Two Academia Horror Stories out of UC Berkeley

Two stories came out of UC Berkeley over the weekend that will make you question your opinion of academia — or maybe reinforce your opinion.

The first story comes from Michael Eisen’s blog and has a bad news, good news, bad news flavor. The bad news is that a prominent astronomy professor at Berkeley named Geoffrey Marcy has been accused of “repeatedly engaged in inappropriate physical behavior with students, including unwanted massages, kisses, and groping” in a complaint to the university’s Office for the Prevention of Harassment and Discrimination filed by four women.

The good news is that the process worked as intended! An investigation concluded that Marcy was guilty, and the results of the investigation were made public. The matter was not swept under the rug. The university did not attack the women. Hopefully this will mean that other victims of harassment at Berkeley will feel comfortable coming forward in the future.

The bad news is that the process worked as intended! Marcy issued a non-apology apology, and it seems that he will face no further repercussions for his actions. None. This is a real win-win for the university. It presents the veneer of justice, thereby maintaining the university’s ability to present itself as a committed champion of victims. But at the same time, it does not have to deal with the consequences of losing a prominent faculty member — or doing anything really, besides making him feel mildly uncomfortable for a few minutes.

The message to faculty seems fairly clear. You should not sexually harass or assault your subordinates. But if you do, ¯\_(?)_/¯.

Story number two comes from the UC Berkeley math department. Alexander Coward has a long post about why he is leaving his teaching position there. Basically, he is being forced out of the position because his teaching is too successful. Compared with others in the department, he teaches larger numbers of students, receives higher evaluations, and produces better results (in terms of student performance moving forward).

A department that cared about teaching its students might look at this situation and ask, “How can we replicate what he is doing? Maybe adopt his techniques across the department?” But of course, a real department says, “Oh no! He’s making the rest of us look bad. Stop him!”

Now this is, of course, just one side of the story. However, it rings true to me, and it is difficult to imagine what additional perspective the department might offer that would make this look like anything other than gross malfeasance on their part.

One of the interesting parts comes at the end of the post, which points out that this is not just a question of bruised egos:

In the April 18th, 2014 memo to me then Chair Ogus wrote: “We explained to you before you accepted the position that the idea of employing a full-time lecturer is controversial in our department.” This raises the question of why it was controversial. It was controversial because the way the Mathematics Department justifies its size on campus is through the teaching of large service courses for other majors. I have been told by Craig Evans that around 15,000 students take classes with the UC Berkeley Mathematics Department each year. On the other hand, mathematicians typically do not bring in giant grants like experimental scientists, and compared to most other departments that do not bring in super-grants the Mathematics Department is large. The Mathematics Department uses its privileged role in providing service teaching for undergraduates in all the sciences and social sciences to justify its size and all the trappings that go with that like funding and office space. The problem is that their reliance on teaching to justify size and resources is not commensurate with a commitment to doing a good job.

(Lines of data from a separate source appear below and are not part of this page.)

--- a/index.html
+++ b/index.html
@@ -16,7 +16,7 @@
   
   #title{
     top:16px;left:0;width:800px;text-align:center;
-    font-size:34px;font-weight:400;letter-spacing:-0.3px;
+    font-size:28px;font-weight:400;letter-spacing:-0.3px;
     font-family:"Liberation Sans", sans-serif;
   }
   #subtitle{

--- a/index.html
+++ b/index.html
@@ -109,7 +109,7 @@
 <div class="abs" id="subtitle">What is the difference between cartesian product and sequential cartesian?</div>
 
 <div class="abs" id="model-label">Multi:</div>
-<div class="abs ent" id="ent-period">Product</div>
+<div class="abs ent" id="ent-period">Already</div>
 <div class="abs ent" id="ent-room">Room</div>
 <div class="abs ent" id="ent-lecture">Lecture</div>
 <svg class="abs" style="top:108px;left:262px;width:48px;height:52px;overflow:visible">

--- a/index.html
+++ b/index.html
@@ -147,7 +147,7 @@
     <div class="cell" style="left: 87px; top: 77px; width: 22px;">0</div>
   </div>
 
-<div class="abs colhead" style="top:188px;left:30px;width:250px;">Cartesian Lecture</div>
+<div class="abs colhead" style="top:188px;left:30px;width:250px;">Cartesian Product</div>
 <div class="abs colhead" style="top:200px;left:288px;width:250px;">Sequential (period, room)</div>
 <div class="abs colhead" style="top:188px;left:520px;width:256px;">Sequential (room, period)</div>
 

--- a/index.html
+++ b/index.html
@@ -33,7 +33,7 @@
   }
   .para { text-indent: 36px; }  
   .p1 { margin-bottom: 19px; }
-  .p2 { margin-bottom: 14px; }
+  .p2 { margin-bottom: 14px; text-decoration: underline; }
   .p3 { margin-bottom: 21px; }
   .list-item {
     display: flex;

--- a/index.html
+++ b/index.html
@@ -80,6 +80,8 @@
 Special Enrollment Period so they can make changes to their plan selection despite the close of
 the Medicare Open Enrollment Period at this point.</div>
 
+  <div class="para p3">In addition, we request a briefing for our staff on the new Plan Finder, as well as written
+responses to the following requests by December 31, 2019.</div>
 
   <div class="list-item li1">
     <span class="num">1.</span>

Indeed, it is an open secret on the UC Berkeley campus that the administration and other departments are jolly cross with the Mathematics Department for not preparing students adequately. The argument used by the Mathematics Department in response to this is to say something like “It’s easy for you, you teach these cool subjects that students are interested in and choose to do because it’s their chosen major. Take it from us. Teaching these kids calculus is just impossible. That’s why our student evaluations are terrible and students aren’t prepared for your courses.” The argument then concludes, as articulated by a member of Senate Faculty in his response to my open letter of December 15, 2014, something like: “Give us more money and more resources and we’ll do better.”


Having a Lecturer teach twice the number of students for half the money and do a fabulous job demolishes that argument, and that is why so many people conspired to make it not so, to mischaracterize my teaching, and do everything in their power to remove me.

This is a scam you see everywhere — the expansion of the national security apparatus in the wake of 9/11 comes to mind. If you do your job poorly, you can blame it on not enough resources. If you can keep that cycle going, you can get paid more and more to do less and less. It’s good work if you can get it.